> _What this task involves_
Return every line from the records below that has the word "retrieve".
** Data extracts follows **
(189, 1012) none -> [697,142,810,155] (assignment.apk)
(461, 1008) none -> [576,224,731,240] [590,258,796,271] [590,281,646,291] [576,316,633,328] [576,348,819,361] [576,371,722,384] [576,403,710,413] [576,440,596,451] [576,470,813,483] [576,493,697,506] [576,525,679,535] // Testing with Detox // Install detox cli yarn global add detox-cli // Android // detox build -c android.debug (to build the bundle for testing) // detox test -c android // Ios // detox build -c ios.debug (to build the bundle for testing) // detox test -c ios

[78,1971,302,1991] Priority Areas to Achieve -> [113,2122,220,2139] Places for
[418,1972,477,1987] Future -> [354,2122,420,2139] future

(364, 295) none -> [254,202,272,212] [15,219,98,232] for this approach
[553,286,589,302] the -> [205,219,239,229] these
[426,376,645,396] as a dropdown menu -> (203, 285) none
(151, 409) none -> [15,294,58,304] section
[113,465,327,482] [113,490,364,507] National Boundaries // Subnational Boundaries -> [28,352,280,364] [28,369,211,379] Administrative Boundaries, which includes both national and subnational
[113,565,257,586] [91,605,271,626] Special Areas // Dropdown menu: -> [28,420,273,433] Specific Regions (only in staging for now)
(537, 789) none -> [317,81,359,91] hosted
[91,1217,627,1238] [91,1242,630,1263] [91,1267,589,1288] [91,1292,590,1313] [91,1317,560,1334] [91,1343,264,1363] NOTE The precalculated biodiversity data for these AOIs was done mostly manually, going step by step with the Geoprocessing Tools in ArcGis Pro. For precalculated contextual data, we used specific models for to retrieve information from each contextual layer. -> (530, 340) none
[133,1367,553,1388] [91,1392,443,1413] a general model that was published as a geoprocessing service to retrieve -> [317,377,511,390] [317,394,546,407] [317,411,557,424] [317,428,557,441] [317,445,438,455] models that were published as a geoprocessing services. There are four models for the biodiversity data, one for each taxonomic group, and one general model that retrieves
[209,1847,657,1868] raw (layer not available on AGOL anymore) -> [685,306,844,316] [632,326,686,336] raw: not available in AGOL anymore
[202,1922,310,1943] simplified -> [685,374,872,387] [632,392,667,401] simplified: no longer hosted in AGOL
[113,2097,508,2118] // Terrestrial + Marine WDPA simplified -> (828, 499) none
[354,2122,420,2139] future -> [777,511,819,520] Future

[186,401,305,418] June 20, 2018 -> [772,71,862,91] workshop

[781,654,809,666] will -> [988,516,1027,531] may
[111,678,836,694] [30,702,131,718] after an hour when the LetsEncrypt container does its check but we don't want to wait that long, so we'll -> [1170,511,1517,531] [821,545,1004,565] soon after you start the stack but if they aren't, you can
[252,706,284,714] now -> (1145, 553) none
** End of Data extracts **
> _Solution to the exercise_
[91,1217,627,1238] [91,1242,630,1263] [91,1267,589,1288] [91,1292,590,1313] [91,1317,560,1334] [91,1343,264,1363] NOTE The precalculated biodiversity data for these AOIs was done mostly manually, going step by step with the Geoprocessing Tools in ArcGis Pro. For precalculated contextual data, we used specific models for to retrieve information from each contextual layer. -> (530, 340) none
[133,1367,553,1388] [91,1392,443,1413] a general model that was published as a geoprocessing service to retrieve -> [317,377,511,390] [317,394,546,407] [317,411,557,424] [317,428,557,441] [317,445,438,455] models that were published as a geoprocessing services. There are four models for the biodiversity data, one for each taxonomic group, and one general model that retrieves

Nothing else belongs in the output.